More clues...
- Single CPU kernel doesn't crash on this machine
- VESAFB on Matrox MilleniumII appears to work fine.
- removal of spin_[un]lock_irq[save|restore] from printk.c appears to also
clear the problem but slows things down(??? this doesnt make sense).
- I appear to have hardware trouble, and the computer is oopsing with
"NMI Watchdog detected LOCKUP on CPU0" and CPU1
followed by "console shuts up..." (but computer is still operational after
the oops)
- I also oopsed in fsck, indicating some other weird problem (when I
removed the spin/irq spinlocks from printk)(again, computer is still
operation after the oops)
- disabling scrollback makes it work fine...
hmm. I think i better upgrade my CPUs to something that were not at one
point subject to overclocking...
The matrox/smp crash have several corrupted characters on the screen when
it crashes... also the computer then can respond to 1 network ping, and
then is totally dead. weird!
Anyone else have this configuration and can verify the crash?
-bc
On Mon, 29 May 2000, Petr Vandrovec wrote:
> Alan Cox wrote:
> > Benson Chow wrote:
> > > If I cause a lot of scrolling, like ls -alR / and then shift-pageup for
> > > virtual console scrolling, and combine it with a few control-S's, I can
> > > reliably get my computer's console to completely crash. No more keyboard
> > > responses are accepted.

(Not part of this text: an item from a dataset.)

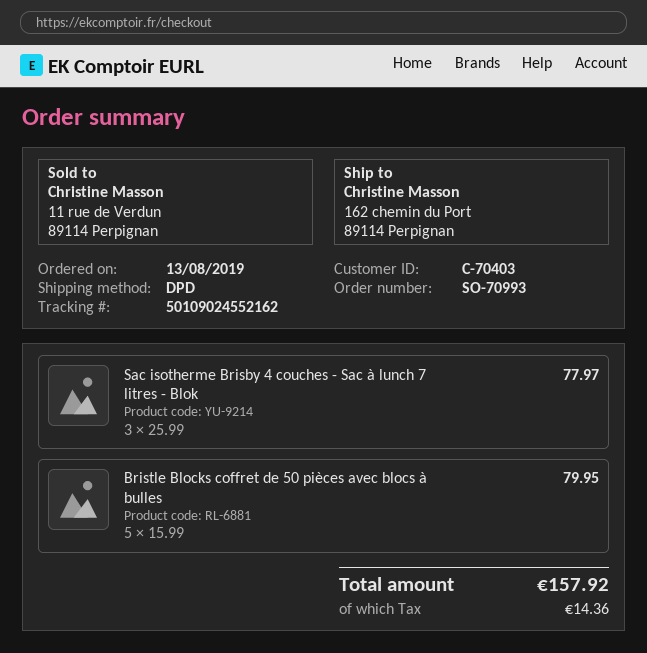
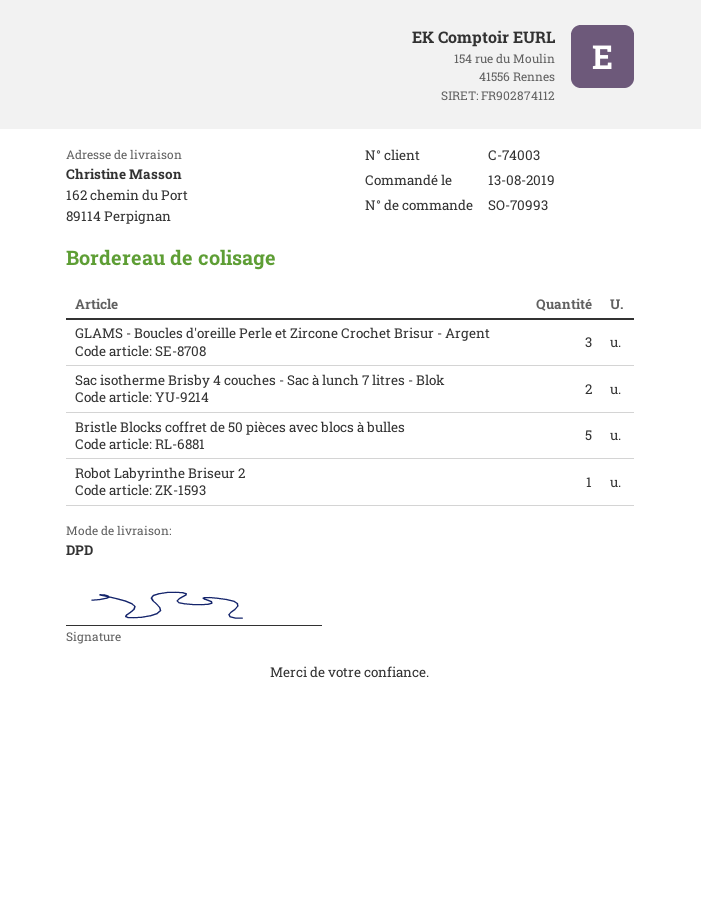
customer number: C-70403 -> C-74003
Sac isotherme Brisby 4 couches - Sac à lunch 7 litres - Blok: 3 -> 2
GLAMS - Boucles d'oreille Perle et Zircone Crochet Brisur - Argent: none -> 3
Robot Labyrinthe Briseur 2: none -> 1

Any ideas what's going on, or is it bad hardware?
> >
> > That sounds like a race in the frame buffer code.
>
> Hi Alan, Hi Benson,
> sorry for late reply, but I was not with Internet during weekend...
>
> I was under impression that now all codepaths to console use
> spin_lock_irq(&console_lock), so that no-one can cause fbdev reentering...
> So there are two possible sources of problem:
>
> 1) some code path misses this locking or
> 2) someone inside console_lock tried to do printk()

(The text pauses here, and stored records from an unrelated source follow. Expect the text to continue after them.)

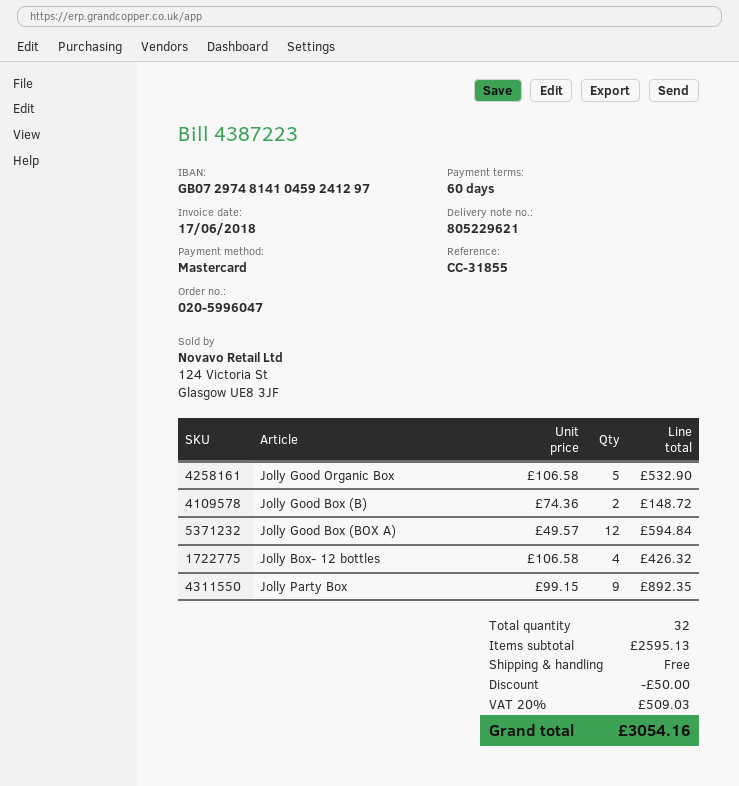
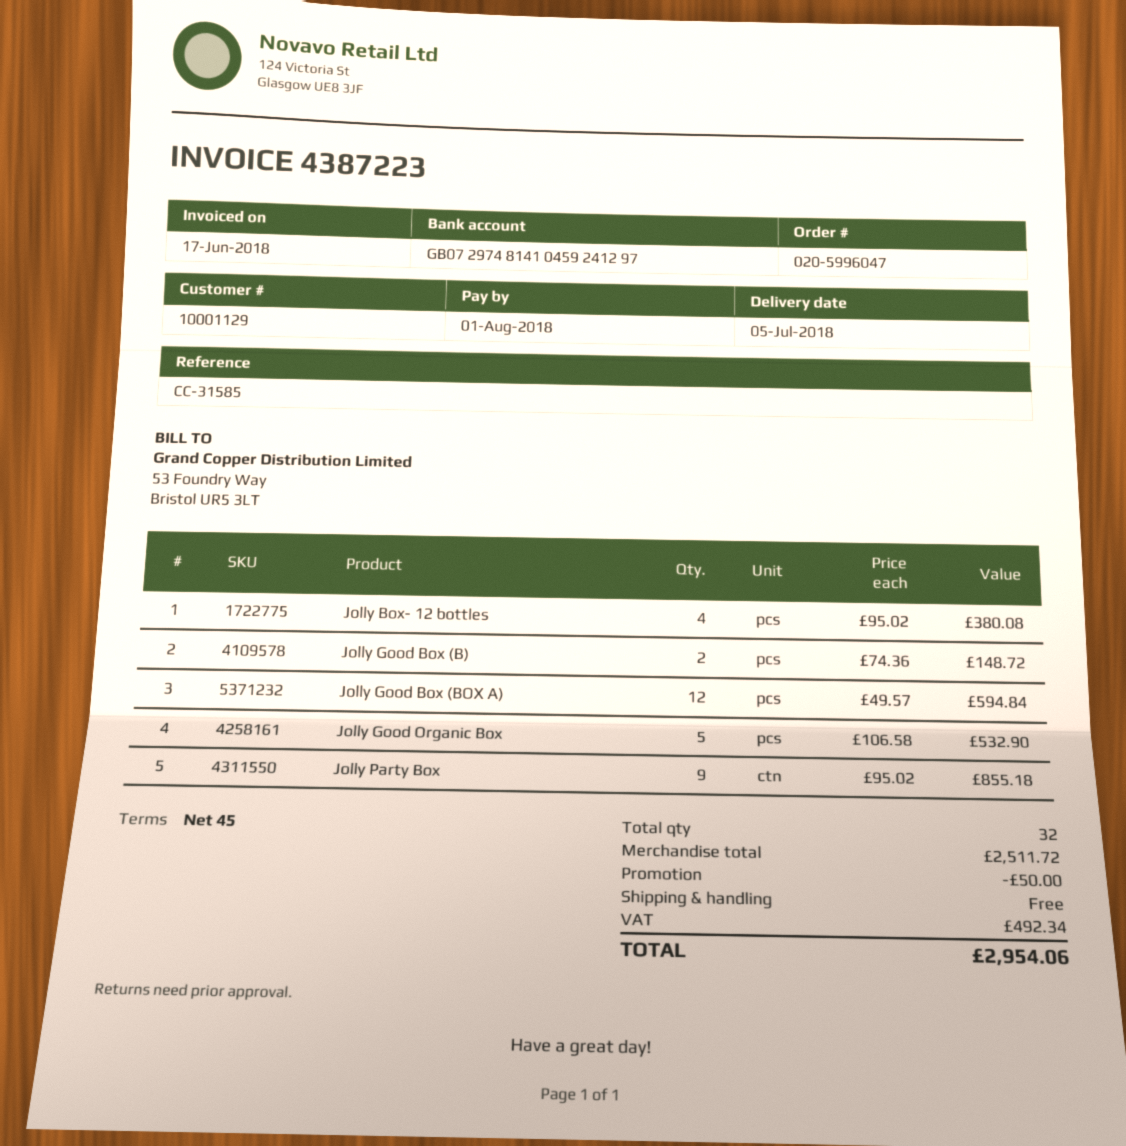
payment terms: 60 days -> 45 days
reference: CC-31855 -> CC-31585
Jolly Box- 12 bottles: 4 x 106.58 = 426.32 -> 4 x 95.02 = 380.08
Jolly Party Box: 9 x 99.15 = 892.35 -> 9 x 95.02 = 855.18
subtotal: 2595.13 -> 2511.72
tax: 509.03 -> 492.34
total: 3054.16 -> 2954.06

> 3) there is problem with softback code
>
> If you'll boot with
>
> video=matrox:fastfont:40000
>
> then system will be less vulnerable to problem ad 1 - this switches
> matroxfb from doing ILOAD (which cannot be interrupted with another
> accelerated activity) to doing BITBLT (which is almost atomic), so even
> on reenter you'll get only garbled one character on screen instead of
> total lockup. (with ILOAD you'll get one garbled character AND total
> lockup because of commands were interpreted as character body and
> character body is interpreted as commands...)
>
> If it is second problem, then you should look whether your kernel
> produces tons of messages under normal load... But as console_lock
> is spin_lock_irq(), only printk()'s inside console/fbcon/fbdev could
> cause this problem. You can verify it if you remove all
> spin_lock_irqsave(&console_lock, ...); and
> spin_unlock_irqrestore(&console_lock, ...) from linux/kernel/printk.c...

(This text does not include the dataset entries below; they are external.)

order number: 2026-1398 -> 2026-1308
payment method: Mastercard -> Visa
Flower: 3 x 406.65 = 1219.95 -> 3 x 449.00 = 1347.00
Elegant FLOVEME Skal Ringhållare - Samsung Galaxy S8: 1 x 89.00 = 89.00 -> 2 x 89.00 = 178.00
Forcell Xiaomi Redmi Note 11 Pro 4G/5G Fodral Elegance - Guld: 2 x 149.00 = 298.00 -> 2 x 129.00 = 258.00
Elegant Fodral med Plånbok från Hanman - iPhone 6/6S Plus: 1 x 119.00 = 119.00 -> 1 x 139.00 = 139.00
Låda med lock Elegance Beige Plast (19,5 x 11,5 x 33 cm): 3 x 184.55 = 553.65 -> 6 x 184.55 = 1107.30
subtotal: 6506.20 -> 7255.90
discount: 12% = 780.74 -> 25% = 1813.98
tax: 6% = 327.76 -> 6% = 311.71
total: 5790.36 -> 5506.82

> If it will print any message or oops instead of deadlock, you are
> on right track...
>
> If it is problem with soft-scrollback, you can disable it with
> kernel parameter 'video=scrollback:0'. I think that all bugs were
> squashed out of scrollback code during 2.3.4x, but ... Also, if it
> is problem with reentering, using 'video=scrollback:0' can make
> problem less frequent, as scrollback code is not simplest one and
> for sure is not reentrant (but peoples with reentering scrollback
> code reports strange character/attributes pairs on screen and not
> complete lockups).
>
> And last possibility, edit linux/drivers/video/matrox/matroxfb_base.h
> and replace
> #undef MATROXFB_USE_SPINLOCKS
> with
> #define MATROXFB_USE_SPINLOCKS (1)
> It should also fix problem ad 1, but lock.accel should be
> set only if console_lock is already held... Maybe if you define
> CRITBEGIN (in file above) as
> if (spin_trylock(&console_lock)) {
> spin_unlock(&console_lock);
> BUG();
> }
> you'll get some nice stack trace... (if my idea about meaning of
> console_lock is correct)
> Best regards,
> Petr Vandrovec
> vandrove@vc.cvut.cz
>
>
----------------------------------------------------------------
Benson Chow - 6 Years of Linux and not turning back!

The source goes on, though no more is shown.